State how many lines in the entries below contain "method". Write nothing but the number.

* [DATA LISTING]
**********
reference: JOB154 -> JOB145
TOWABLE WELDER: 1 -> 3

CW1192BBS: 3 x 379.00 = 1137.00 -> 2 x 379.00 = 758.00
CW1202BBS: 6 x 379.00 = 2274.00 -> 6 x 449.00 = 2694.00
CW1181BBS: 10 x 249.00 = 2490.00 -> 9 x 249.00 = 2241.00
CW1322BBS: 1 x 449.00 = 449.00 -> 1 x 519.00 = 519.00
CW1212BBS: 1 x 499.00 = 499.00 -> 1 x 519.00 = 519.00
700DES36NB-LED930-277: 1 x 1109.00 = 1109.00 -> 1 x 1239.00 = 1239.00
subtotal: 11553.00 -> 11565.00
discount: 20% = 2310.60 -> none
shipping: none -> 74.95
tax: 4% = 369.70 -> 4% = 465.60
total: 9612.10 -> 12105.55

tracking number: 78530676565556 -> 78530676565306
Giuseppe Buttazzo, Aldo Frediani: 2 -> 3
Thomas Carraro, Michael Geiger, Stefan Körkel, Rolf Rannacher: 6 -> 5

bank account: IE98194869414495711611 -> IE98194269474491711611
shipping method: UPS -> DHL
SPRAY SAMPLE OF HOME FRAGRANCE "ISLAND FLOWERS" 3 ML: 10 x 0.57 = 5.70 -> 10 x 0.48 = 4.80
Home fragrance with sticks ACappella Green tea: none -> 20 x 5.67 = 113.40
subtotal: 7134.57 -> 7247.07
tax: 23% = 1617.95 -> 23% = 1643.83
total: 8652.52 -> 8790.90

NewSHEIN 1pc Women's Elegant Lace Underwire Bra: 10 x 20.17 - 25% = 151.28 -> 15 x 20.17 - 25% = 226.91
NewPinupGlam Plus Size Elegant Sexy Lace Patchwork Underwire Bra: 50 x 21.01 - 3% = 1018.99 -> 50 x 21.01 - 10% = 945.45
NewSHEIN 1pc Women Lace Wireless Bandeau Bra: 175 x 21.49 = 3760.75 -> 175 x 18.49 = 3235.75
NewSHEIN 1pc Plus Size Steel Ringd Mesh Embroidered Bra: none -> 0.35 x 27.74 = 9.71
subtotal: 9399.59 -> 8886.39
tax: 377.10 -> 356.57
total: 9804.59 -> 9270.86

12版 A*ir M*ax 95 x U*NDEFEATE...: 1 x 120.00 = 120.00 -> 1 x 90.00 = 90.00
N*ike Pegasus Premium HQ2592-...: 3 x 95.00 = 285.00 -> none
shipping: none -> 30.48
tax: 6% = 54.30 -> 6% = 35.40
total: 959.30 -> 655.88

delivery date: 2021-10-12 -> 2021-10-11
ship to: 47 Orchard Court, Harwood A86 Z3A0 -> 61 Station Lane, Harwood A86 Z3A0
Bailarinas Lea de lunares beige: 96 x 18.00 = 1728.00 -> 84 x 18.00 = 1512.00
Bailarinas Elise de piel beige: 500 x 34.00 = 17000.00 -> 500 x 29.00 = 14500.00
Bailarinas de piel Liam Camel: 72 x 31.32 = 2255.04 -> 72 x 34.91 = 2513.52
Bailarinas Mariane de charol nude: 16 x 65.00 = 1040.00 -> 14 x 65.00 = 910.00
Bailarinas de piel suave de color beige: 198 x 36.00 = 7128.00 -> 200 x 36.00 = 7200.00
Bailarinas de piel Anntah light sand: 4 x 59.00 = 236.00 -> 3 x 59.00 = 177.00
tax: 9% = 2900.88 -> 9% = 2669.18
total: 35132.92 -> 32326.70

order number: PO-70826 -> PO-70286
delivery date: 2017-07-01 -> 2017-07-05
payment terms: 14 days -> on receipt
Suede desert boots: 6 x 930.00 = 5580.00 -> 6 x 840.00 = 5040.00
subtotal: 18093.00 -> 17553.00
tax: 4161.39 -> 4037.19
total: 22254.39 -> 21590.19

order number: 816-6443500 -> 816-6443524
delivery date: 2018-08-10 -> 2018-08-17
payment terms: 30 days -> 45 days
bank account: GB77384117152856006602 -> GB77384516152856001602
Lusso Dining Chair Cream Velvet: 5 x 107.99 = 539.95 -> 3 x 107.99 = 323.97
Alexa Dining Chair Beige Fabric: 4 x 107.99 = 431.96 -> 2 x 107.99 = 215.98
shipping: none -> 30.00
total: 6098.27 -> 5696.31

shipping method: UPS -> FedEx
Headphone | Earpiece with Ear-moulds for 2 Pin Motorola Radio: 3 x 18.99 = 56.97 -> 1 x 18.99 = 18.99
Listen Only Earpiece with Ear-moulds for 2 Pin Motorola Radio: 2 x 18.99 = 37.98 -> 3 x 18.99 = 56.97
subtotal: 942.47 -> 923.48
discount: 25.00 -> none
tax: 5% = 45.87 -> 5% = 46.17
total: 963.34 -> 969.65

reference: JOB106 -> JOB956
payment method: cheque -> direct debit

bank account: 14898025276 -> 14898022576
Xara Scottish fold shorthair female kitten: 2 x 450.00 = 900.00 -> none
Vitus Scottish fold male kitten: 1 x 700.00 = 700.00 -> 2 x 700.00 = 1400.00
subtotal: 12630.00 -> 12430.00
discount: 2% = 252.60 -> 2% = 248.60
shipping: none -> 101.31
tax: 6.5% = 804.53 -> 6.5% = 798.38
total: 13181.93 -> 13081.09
**********
* [OUTPUT FOR THIS TASK] 3